EL SEBO EN LAS TETAS


Sobre El Matadero de Esteban Echeverría

El objeto libro está sobre la mesa. Mesa, libro y verbo estar conjugado en presente. Esto daría un abanico infinito de continuidades, pero tomaré una y desecho el resto, condición básica del presente. Levanto el libro y lo abro en una de sus páginas donde se lee (siempre se lee, se lo está leyendo una y otra vez). “Ahí se mete el sebo en las tetas, la tipa.” Tal vez 1838, 1839. Revivo la soledad del trazo de Echeverría rasgando, hiriendo un papel en una compleja superposición de imágenes, tal vez observadas en el matadero que la historia sostiene que existió, contemporáneo a Echeverría. Pero el poeta no sólo veía un matadero violento, sino también un aguacero que no cesaba, una iglesia y un poder omnímodo. El sebo entre las tetas de la negra es una imagen demasiado representativa de la connivencia institucional de la época, que el viajero recién llegado de Europa, cree descubrir.

Echeverría, cuando describía el matadero, describía un mundo sórdido, fascinante. Fascinar, es engañar, hechizar, atrapar algo contra su voluntad. Por eso mismo la violencia del matadero, trastoca el alma romántica de Echeverría (probable reciente lector de Keats, Byron, Lamartine, etc) y lo seduce, lo atrae a la descripción hechizada de la negra corriendo con las tripas entre las tetas sudadas, una cierta afectación queda suspendida por el hedor del corral barroso y enmierdado, donde hombres y bestias apologizan un ritual tribal de caza, muerte y devoramiento del otro. Echeverría se deja fascinar por la violencia, en su descripción hay delectación, esa morbosidad por lo moralmente prohibido ¿Por qué? Una pregunta que cabe en el breve espacio de esta hoja, trae una respuesta que sobrepasa los límites físicos del mundo comprensible. A Echeverría no le cabía una respuesta (A Sarmiento tampoco: “¡Sombra terrible de Facundo, voy a evocarte, para que, sacudiendo el ensangrentado polvo que cubre tus cenizas, te levantes a explicarnos la vida secreta y las convulsiones internas que desgarran las entrañas de un noble pueblo!”) porque nunca abandonó su estatuto de artista, por más esfuerzos que hiciera para sentar las bases de un país moderno. Y como artista, la realidad suele ser más fascinante que digna de ser analizada. Cualquier intervención en ella, modificaría el transcurso de lo factible y cada objeto tiene su lugar, así como cada hombre su maciza consistencia corporal. Echeverría describe un matadero que no ve, pero la suma de todos esos elementos dispersos que ha visto e imagina (el niño, sentado sobre el poste y degollado por la fuerza de inercia del lazo cortado) hacen un matadero real e infinitivamente vivo.

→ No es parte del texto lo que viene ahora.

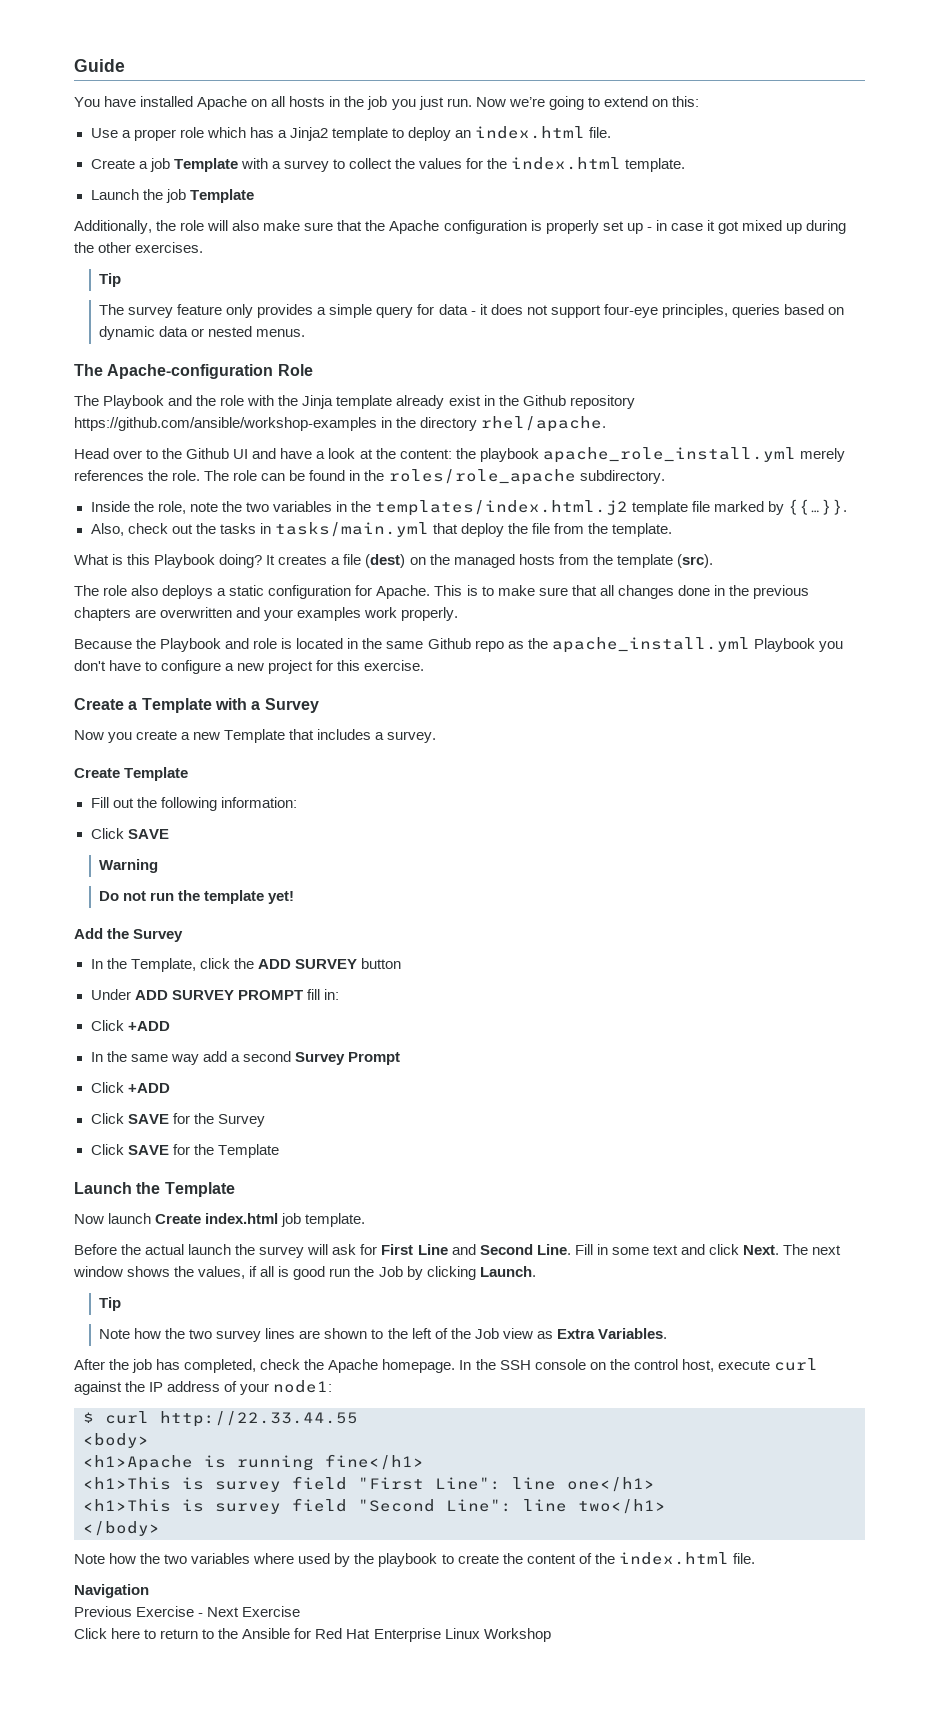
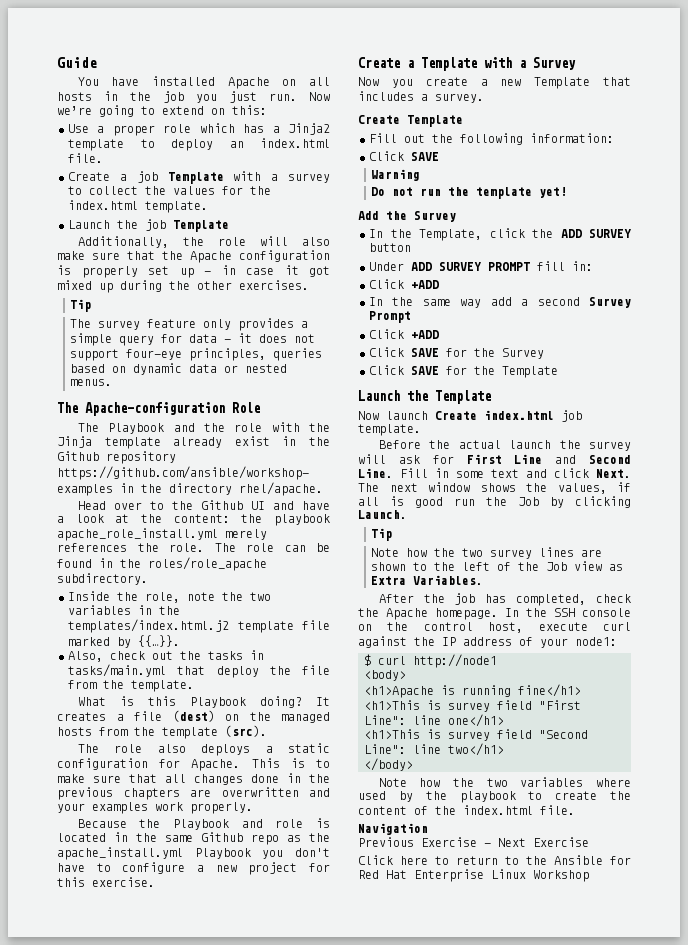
- $ curl http://22.33.44.55
+ $ curl http://node1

La semantización de lo real sigue siendo patrimonio de la existencia humana, por eso queremos creer que los dragones existieron y que efectivamente San Jorge mató uno de ellos; queremos creer en los ovnis y sus seres enigmáticos; anhelamos una verdad definitiva para tantos misterios en el solo fin de objetivar una realidad que cada día, con la digitalización del mundo, se torna huidiza, inaprensible, blanduzca y por consiguiente sus bordes están indefinidos y en constante expansión.

El reventón execrable del unitario, al final del relato, es más una minimalización de la violencia que su descripción. De nuevo la fascinación delectable de ver aplastada, sodomizada, la cultura europea de Keats por cierta bestialización sudamericana donde la brutalidad es lo que mejor encastra con la realidad.